My experience is with the ME0708 - it will heat up quickly if you are running more than 100A through it for extended periods of time.. and at 48V to have any fun you will likely be 200A+. My recommendation would be to go with an ME1003 - it has a double row of brushes to handle higher amperage. I use one on an electric dirt bike I built... it heats up but due to my frequent high amperage operation.


----------



## frodus (Apr 12, 2008)

Might consider brushless sealed for off road. Dirt may wear out the brushes prematurely and not give great performance if it gets wet. Doesn't need to be water cooled, but the sealed ME1507 is a good one as well.


----------



## dain254 (Oct 8, 2015)

The ME1507 would be overkill - I'm using an Outerwears pre filter designed for a shop vac around the outside of the ME1003 to prevent debris intrusion but still allow air in to keep it cool. It fits perfectly! If you don't mind spending the money and increasing voltage the ME1507 is an awesome motor, I have one of those powering my CozE electric reverse trike.


----------



## vrivas (Jan 12, 2019)

Thanks dain that's good information. I am limited to 48v so I received a recommendation from John @ montenergy:
"The ME0708 has 8 brushes for 300 amps and 1 minute, 100 amps continuous.
The ME1602 may be best.It has the same stator and rotor as the ME0708 motor, but there is a double brush set for 400 amps and 1 minute, plus 200 amps continuous." This the same as ME1004 except the shaft size. I will definitely use your shop-vac filter idea. Great idea! Thanks again


----------



## galderdi (Nov 17, 2015)

vrivas said:


> Thanks dain that's good information. I am limited to 48v so I received a recommendation from John @ montenergy:
> "The ME0708 has 8 brushes for 300 amps and 1 minute, 100 amps continuous.
> The ME1602 may be best.It has the same stator and rotor as the ME0708 motor, but there is a double brush set for 400 amps and 1 minute, plus 200 amps continuous." This the same as ME1004 except the shaft size. I will definitely use your shop-vac filter idea. Great idea! Thanks again



Mine is 450kg or 1000lbs without passengers. When my controller is set to 500 amps the acceleration is moderate. Anything less is disappointing.

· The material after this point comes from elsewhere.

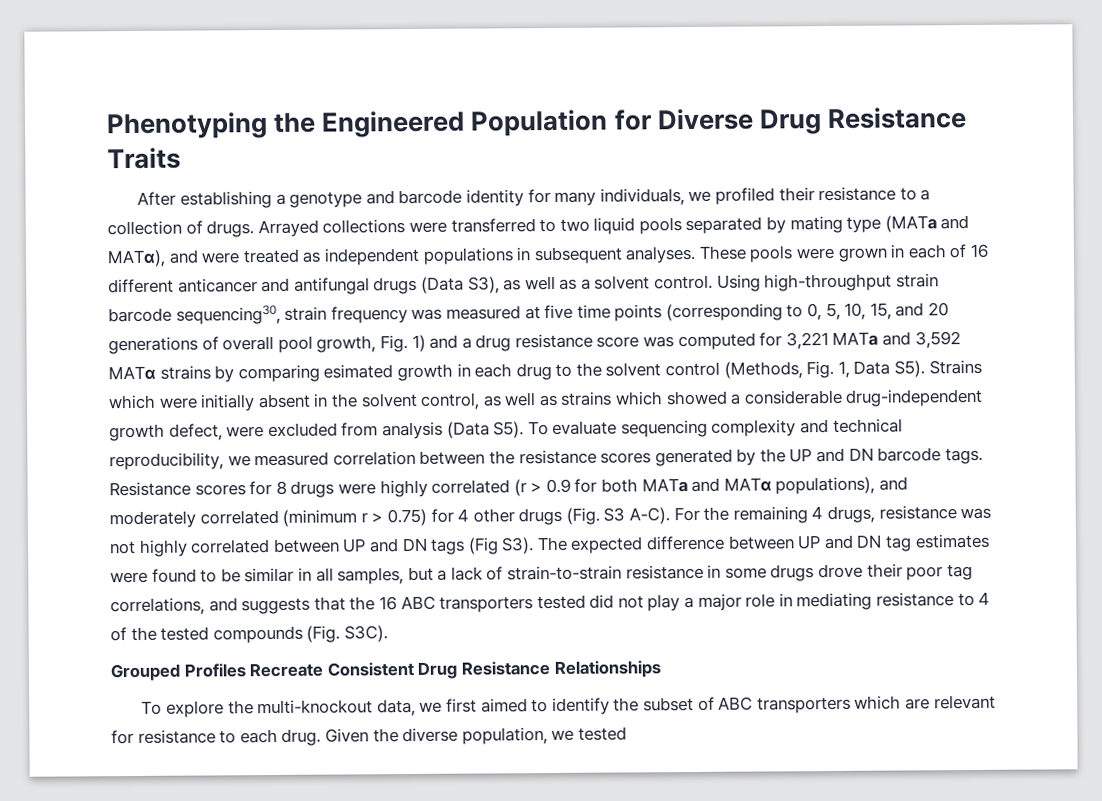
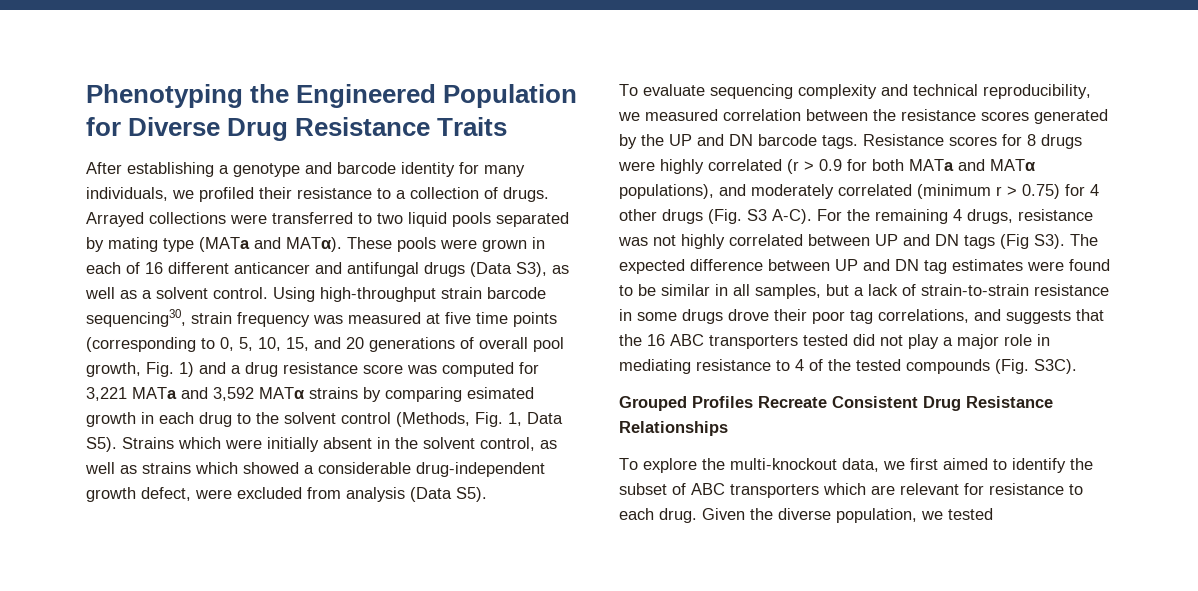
- Arrayed collections were transferred to two liquid pools separated by mating type (MATa and MATα), and were treated as independent populations in subsequent analyses.
+ Arrayed collections were transferred to two liquid pools separated by mating type (MATa and MATα).
- Using high-throughput strain barcode sequencing30, strain frequency was measured at five time points (corresponding to 0, 5, 10, 15, and 20 generations of overall pool growth, Fig. 1) and a drug resistance score was computed for 3,221 MATa and 3,592 MATα strains by comparing esimated growth in each drug to the solvent control (Methods, Fig. 1, Data S5). Strains which were initially absent in the solvent control, as well as strains which showed a considerable drug-independent growth defect, were excluded from analysis (Data S5). To evaluate sequencing complexity and technical reproducibility, we measured correlation between the resistance scores generated by the UP and DN barcode tags.
+ Using high-throughput strain barcode sequencing30, strain frequency was measured at five time points (corresponding to 0, 5, 10, 15, and 20 generations of overall pool growth, Fig. 1) and a drug resistance score was computed for 3,221 MATa and 3,592 MATα strains by comparing esimated growth in each drug to the solvent control (Methods, Fig. 1, Data S5). Strains which were initially absent in the solvent control, as well as strains which showed a considerable drug-independent growth defect, were excluded from analysis (Data S5).
+ To evaluate sequencing complexity and technical reproducibility, we measured correlation between the resistance scores generated by the UP and DN barcode tags.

And that is assuming I am taking off in first gear.
Based on the assumption you achieve your 450lbs then your bursts of 300amps should be pretty good. But I wonder if your target weight is optimistic.


----------



## dain254 (Oct 8, 2015)

I will burst mine up to 500A, which is really pushing it - the motorcycle is used only for very short races (5-6min) so it doesn't heat up too badly. in a go-kart there would be room for some active cooling, forcing air through it would also help!


----------



## vrivas (Jan 12, 2019)

galderdi said:


> Mine is 450kg or 1000lbs without passengers. When my controller is set to 500 amps the acceleration is moderate. Anything less is disappointing. And that is assuming I am taking off in first gear.
> Based on the assumption you achieve your 450lbs then your bursts of 300amps should be pretty good. But I wonder if your target weight is optimistic.


Believe the weight will be pretty close. Gearing is going to be 9:1. Cart is for my grand kids not to fast.


----------